▶ TASK BRIEF
Of the lines listed below, return exactly those that run from the line containing "-155,21 +155,21 @@" through the line containing "C10,23 3,34 3,42", both included.

** MATERIAL FOR THIS EXERCISE follows **

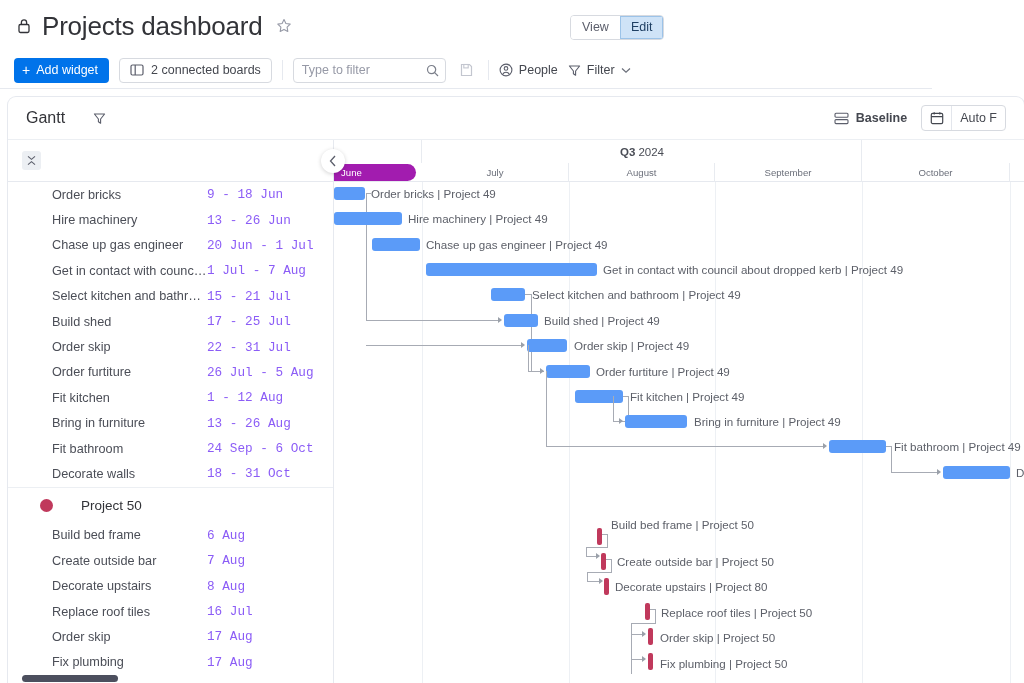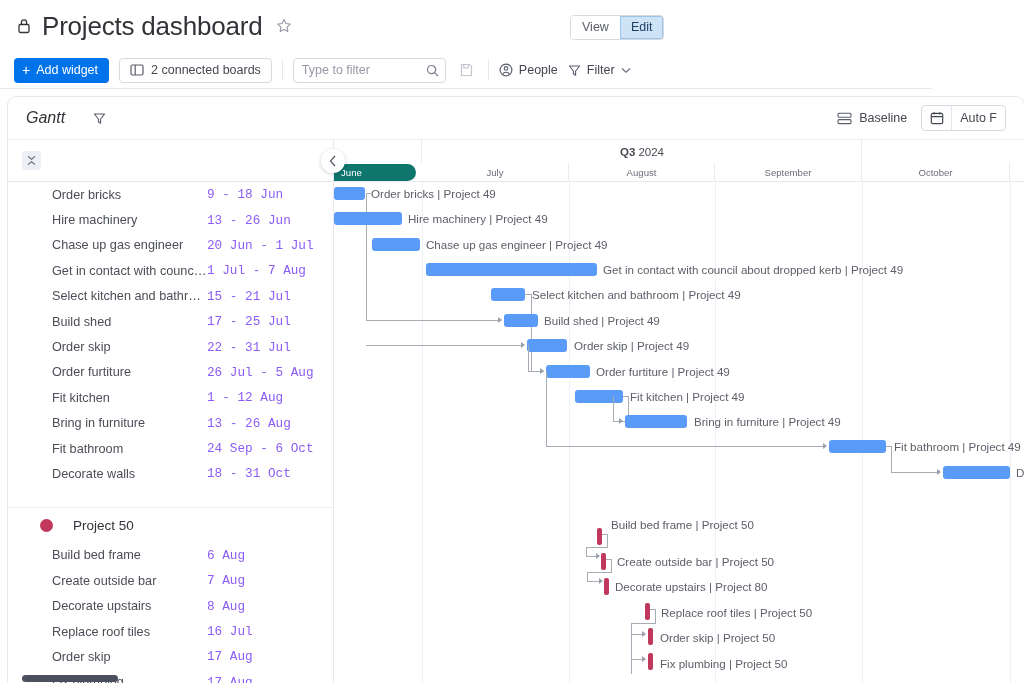--- a/index.html
+++ b/index.html
@@ -85,24 +85,24 @@
     width: 1016px; height: 586px;
     background:#fff; border-radius: 8px 8px 0 0;
     box-shadow: 0 0 0 1px #e6e9ef;
     overflow: hidden;
   }
   .widget-head {
     height: 43px; display:flex; align-items:center;
     padding: 0 18px; justify-content: space-between;
     border-bottom: 1px solid #eceff3;
   }
-  .widget-title-wrap { display:flex; align-items:center; gap: 28px; font-style: italic; }
+  .widget-title-wrap { display:flex; align-items:center; gap: 28px; }
   .widget-title { font-size: 16px; color: #323338; }
   .widget-head-right { display:flex; align-items:center; gap: 0px; }
-  .baseline-btn { display:flex; align-items:center; gap:7px; font-size:12.5px; color:#44474f; cursor:pointer; padding-right: 14px;}
+  .baseline-btn { display:flex; align-items:center; gap:7px; font-size:12.5px; color:#44474f; cursor:pointer; padding-right: 14px; font-weight: bold;}
   .autofit {
     display:flex; align-items:center; border:1px solid #d7dae0; border-radius:4px;
     height:26px; overflow:hidden; background:#fff;
   }
   .autofit .cal { width:30px; display:flex; align-items:center; justify-content:center; border-right:1px solid #e3e6ec; height:100%; cursor:pointer;}
   .autofit .lbl { font-size:12.5px; color:#44474f; padding: 0 8px; white-space:nowrap; cursor:pointer;}
 
   
   .gantt { position:relative; width: 1016px; height: 543px; }
 
@@ -126,44 +126,43 @@
     display:flex; align-items:center; justify-content:center; cursor:pointer; z-index: 6;
   }
   .rows { position:relative; }
   .row {
     height: 25.4px; display:flex; align-items:center; padding-left: 44px;
     font-size: 12.7px; color: #4b4e57;
   }
   .row .rname { width: 155px; overflow:hidden; white-space:nowrap; text-overflow:ellipsis; }
   .row .rdate { color:#8b5cf6;font-family:Liberation Mono, monospace; }
   .group-row {
-    height: 36px; display:flex; align-items:center; gap: 20px; padding-left: 32px;
+    height: 36px; display:flex; align-items:center; gap: 28px; padding-left: 32px;
     font-size: 13.5px; color: #323338;
     border-top: 1px solid #eceff3;
-    margin-top: 20px;
   }
   .group-dot { width: 13px; height: 13px; border-radius:50%; display:block; }
 
   
   .tl { position:absolute; left: 326px; top: 0; width: 690px; height: 543px; }
   .tl-quarter {
     position:absolute; top:0; left:0; right:0; height: 23px;
     display:flex; align-items:center; justify-content:center;
     font-size: 11.5px; color:#494c55;
   }
   .tl-quarter b { font-weight: 700; margin-right: 3px; }
   .qcell { position:absolute; top:0; height:23px; border-right:1px solid #e8ebf0; }
   .tl-months { position:absolute; top:23px; left:0; right:0; height: 19px; border-bottom: 1px solid #e6e9ef;}
   .mcell {
     position:absolute; top:0; height: 19px; border-right:1px solid #e8ebf0;
     display:flex; align-items:center; justify-content:center;
     font-size: 9.6px; color:#6b6f7a;
   }
   .mcell.current {
-    background:#0f766e; color:#fff; border-radius: 0 10px 10px 0; border-right: none;
+    background:#a21caf; color:#fff; border-radius: 0 10px 10px 0; border-right: none;
     justify-content:flex-start; padding-left: 7px; height: 17px; top: 1px;
   }
   .gridlines { position:absolute; top:42px; left:0; width:690px; height:501px; }
   .vline { position:absolute; top:0; bottom:0; width:1px; background:#edf0f4; }
   .bars { position:absolute; top:42px; left:0; width:690px; height:501px; overflow:hidden; }
   .bar {
     position:absolute; height: 13px; border-radius: 3px;
   }
   .bar.p49 { background:#5b9bf8; }
   .bar.p50 { background:#c0395c; border-radius:2px; }

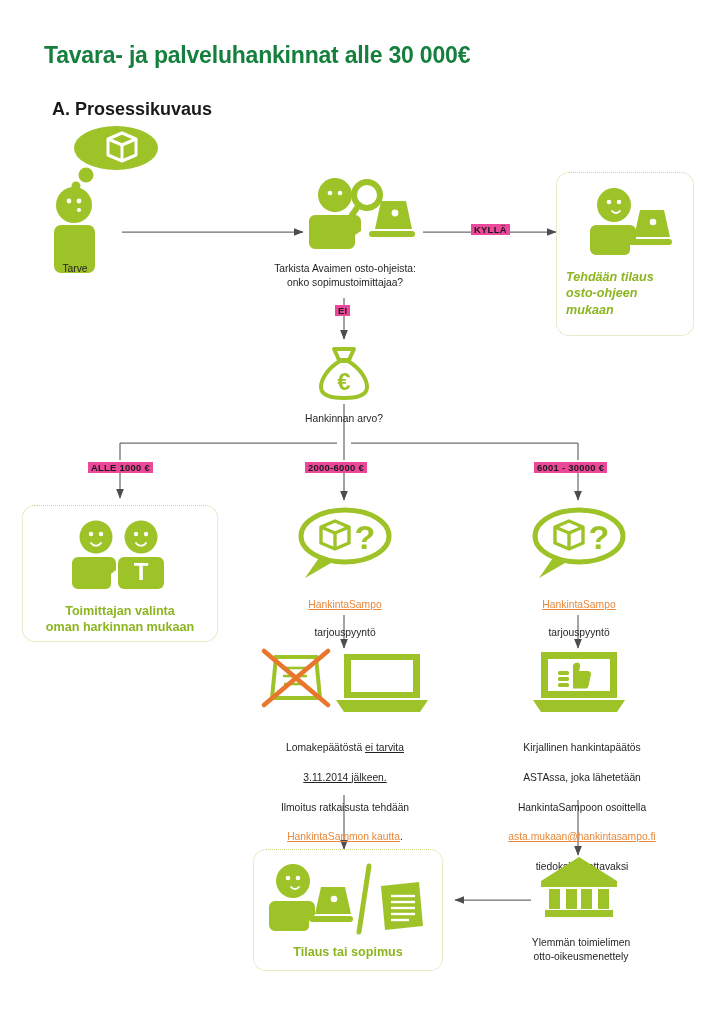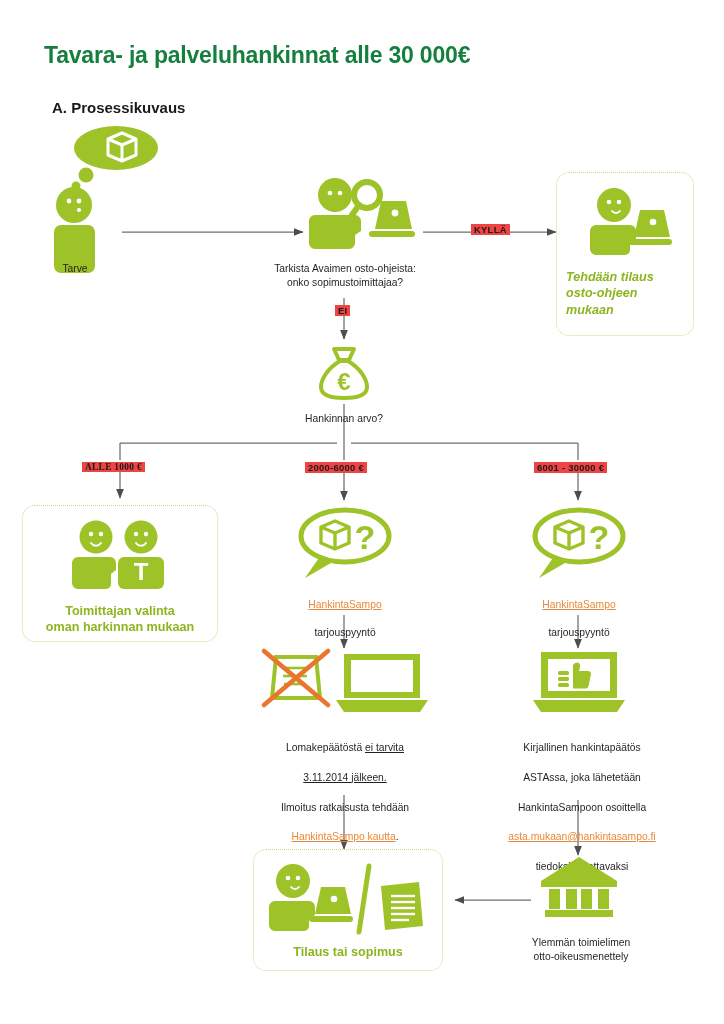--- a/index.html
+++ b/index.html
@@ -11,38 +11,38 @@
   }
   #page { position: relative; width: 724px; height: 1024px; }
 
   .title {
     position: absolute; left: 44px; top: 42px;
     font-size: 23px; font-weight: bold; color: #15803d;
     letter-spacing: -0.2px;
   }
   .subtitle {
     position: absolute; left: 52px; top: 99px;
-    font-size: 15px; font-weight: bold; color: #1a1a1a;
+    font-size: 18px; font-weight: bold; color: #1a1a1a;
   }
 
   
   .node { position: absolute; }
   .cap {
     position: absolute; text-align: center;
     font-size: 10.3px; color: #231f20; line-height: 1.35;
     white-space: pre-line;
   }
   .cap-green {
     position: absolute; text-align: center;
     font-size: 12.6px; font-weight: bold; color: #8cb520;
     line-height: 1.3; white-space: pre-line;
   }
   .edge-label {
     position: absolute; font-size: 9.4px; font-weight: bold;
-    color: #1a1a1a; letter-spacing: 0.3px; background: #ef4444;
+    color: #1a1a1a; letter-spacing: 0.3px; background: #ec4899;
     padding: 0 3px; white-space: nowrap;
   }
   .dashbox {
     position: absolute;
     border: 1.4px dotted #c9d98a;
     border-radius: 13px;
     background: #fff;
   }
   .link { color: #e8883a; text-decoration: underline; }
   .ul { text-decoration: underline; }
@@ -155,21 +155,21 @@
 
   <div class="node" style="left:318px; top:345px;">
     <svg width="52" height="56">
       <path d="M16,4 L36,4 L31,15 L21,15 Z" fill="none" stroke="#9ec328" stroke-width="4" stroke-linejoin="round"></path>
       <path d="M22,16 C10,23 3,34 3,42 C3,50 12,53 26,53 C40,53 49,50 49,42 C49,34 42,23 30,16 Z" fill="none" stroke="#9ec328" stroke-width="4" stroke-linejoin="round"></path>
       <text x="26" y="45" font-family="'Liberation Sans', sans-serif" font-size="24" font-weight="bold" fill="#9ec328" text-anchor="middle">€</text>
     </svg>
   </div>
   <div class="cap" style="left:274px; top:412px; width:140px;">Hankinnan arvo?</div>
 
-  <div class="edge-label" style="left:82px; top:462px;font-family:Liberation Serif, serif;">ALLE 1000 €</div>
+  <div class="edge-label" style="left:88px; top:462px;">ALLE 1000 €</div>
   <div class="edge-label" style="left:305px; top:462px;">2000-6000 €</div>
   <div class="edge-label" style="left:534px; top:462px;">6001 - 30000 €</div>
 
   <div class="dashbox" style="left:22px; top:505px; width:196px; height:137px;"></div>
   <div class="node" style="left:72px; top:519px;">
     <svg width="98" height="72">
       <circle cx="24" cy="18" r="16.5" fill="#9ec328"></circle>
       <circle cx="19" cy="15" r="2.2" fill="#fff"></circle>
       <circle cx="29" cy="15" r="2.2" fill="#fff"></circle>
       <path d="M19,24 a6,6 0 0 0 10,0" stroke="#fff" stroke-width="1.8" fill="none" stroke-linecap="round"></path>
@@ -216,21 +216,21 @@
       </g>
       <path d="M82,6 L158,6 L158,50 L82,50 Z" fill="#9ec328"></path>
       <rect x="89" y="12" width="62" height="32" fill="#fff"></rect>
       <path d="M74,52 L166,52 L158,64 L82,64 Z" fill="#9ec328"></path>
     </svg>
   </div>
   <div class="cap" style="left:250px; top:726px; width:190px; line-height:1.45;">
     <span>Lomakepäätöstä </span><span class="ul">ei tarvita</span><br>
     <span class="ul">3.11.2014 jälkeen.</span><br>
     <span>Ilmoitus ratkaisusta tehdään</span><br>
-    <span class="link">HankintaSampo kautta</span><span>.</span>
+    <span class="link">HankintaSammon kautta</span><span>.</span>
   </div>
 
   <div class="node" style="left:527px; top:506px;">
     <svg width="100" height="76">
       <ellipse cx="52" cy="30" rx="44" ry="26" fill="none" stroke="#9ec328" stroke-width="5"></ellipse>
       <path d="M28,49 L12,72 L38,57 Z" fill="#9ec328"></path>
       <g fill="none" stroke="#9ec328" stroke-width="3.4" stroke-linejoin="round">
         <path d="M28,21 L42,15 L56,21 L56,37 L42,43 L28,37 Z"></path>
         <path d="M28,21 L42,27 L56,21"></path>
         <path d="M42,27 L42,43"></path>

** End of MATERIAL FOR THIS EXERCISE **

▶ ANSWER BOX
@@ -155,21 +155,21 @@
 
   <div class="node" style="left:318px; top:345px;">
     <svg width="52" height="56">
       <path d="M16,4 L36,4 L31,15 L21,15 Z" fill="none" stroke="#9ec328" stroke-width="4" stroke-linejoin="round"></path>
       <path d="M22,16 C10,23 3,34 3,42 C3,50 12,53 26,53 C40,53 49,50 49,42 C49,34 42,23 30,16 Z" fill="none" stroke="#9ec328" stroke-width="4" stroke-linejoin="round"></path>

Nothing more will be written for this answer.